El apetito por el ciclismo no se sacia fácilmente. Con el final de la Volta, el menú del ciclismo de competición ofrece una deliciosa variedad de opciones para los aficionados. En este contexto, el restaurante ciclista se ha convertido en un lugar de encuentro para los amantes del deporte y la buena comida, preparando exquisitos platos con la ambición de ganar una estrella Michelin.

Este restaurante temático ofrece una variedad de primeros, segundos y postres, preparados con los mejores ingredientes. La carta se abre con la Amstel Gold Race, una carrera neerlandesa que también ofrece un menú de precio cerrado. Este menú, denominado las clásicas de las Ardenas, se cierra el 21 de abril con la Lieja-Bastoña-Lieja, justo después del aperitivo de la Flecha Valona.

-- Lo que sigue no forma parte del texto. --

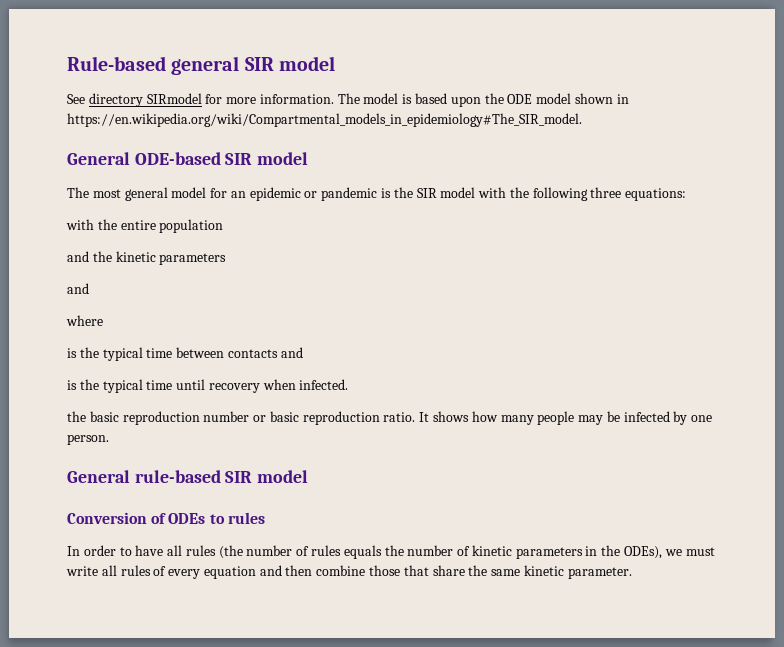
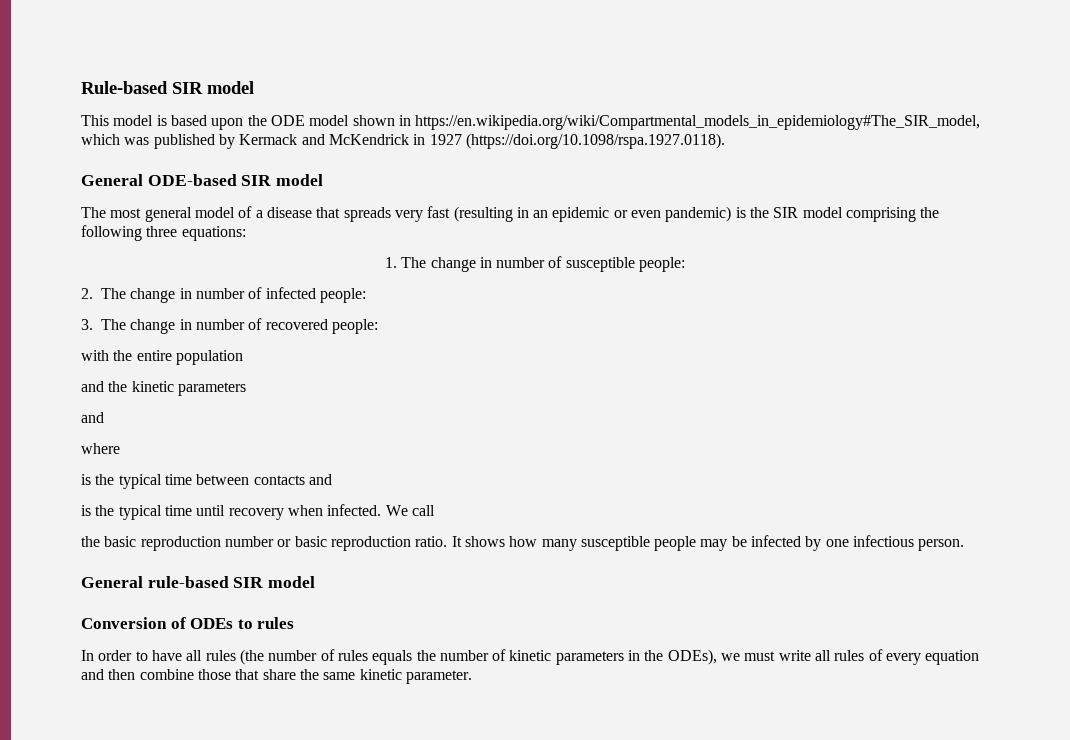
[171,56,335,75] [67,93,360,107] general SIR model // See directory SIRmodel for more information. The -> [172,81,254,94] [81,115,109,126] SIR model // This
[67,113,582,127] https://en.wikipedia.org/wiki/Compartmental_models_in_epidemiology#The_SIR_model. -> [415,115,981,130] [81,133,725,149] https://en.wikipedia.org/wiki/Compartmental_models_in_epidemiology#The_SIR_model, which was published by Kermack and McKendrick in 1927 (https://doi.org/10.1098/rspa.1927.0118).
[210,188,228,198] for -> [238,206,529,222] of a disease that spreads very fast (resulting in
[321,187,378,201] pandemic -> [631,206,732,222] even pandemic)
[478,187,507,198] with -> [846,207,917,222] comprising
(687, 194) none -> [384,256,686,272] [81,287,366,303] [81,318,378,334] // 1. The change in number of susceptible people: // 2. The change in number of infected people: // 3. The change in number of recovered people:
(349, 384) none -> [385,505,435,516] We call
(534, 420) none -> [580,536,650,551] susceptible
(713, 418) none -> [853,535,915,547] infectious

Aún con el final de la Volta, la pasión por el ciclismo sigue viva. Y por eso, el restaurante de competición continúa preparando propuestas culinarias interesantes. En estos platos, si consideramos a los ciclistas participantes como ingredientes, todavía faltan algunos. Uno de ellos es Tadej Pogacar, que ya ha dejado su huella en la Volta. Otros ciclistas que deberán regresar a la cocina son Jonas Vingegaard, Primoz Roglic y Remco Evenepoel. Estos ciclistas quieren probar las recetas vascas en la mesa de la Itzulia, justo el Lunes de Pascua.

El próximo domingo, las terrazas belgas se abrirán para el Tour de Flandes. Los fanáticos estarán allí para apoyar a su plato estrella, Wout van Aert, frente a la propuesta extranjera de Mathieu van der Poel, quien, aunque vive en el país, representa un desafío.

Después de la Semana Santa, los restaurantes de ciclismo entrarán en una temporada gourmet especial con las mejores clásicas, con la París-Roubaix. En este contexto, vale la pena mencionar el restaurante L’Arbre, ubicado en Gruson, justo en la curva donde los ciclistas salen después de luchar con los adoquines del Carrefour de l’Arbre. A pesar de que los precios son altos, la comida es deliciosa y la reserva debe hacerse con años de anticipación.

Así que, una vez que el último ciclista cruce la línea de llegada en Barcelona en la séptima etapa de la Volta, y se cierre la prueba catalana, habrá tiempo suficiente para que los aficionados recuperen el aliento y se preparen para los deliciosos manjares que la primavera ciclista tiene para ofrecer. Por lo tanto, es recomendable hacer una buena digestión, ponerse en forma y prepararse para disfrutar de esta fiesta ciclista frente al televisor. Sin duda, será imposible pasar hambre de ciclismo.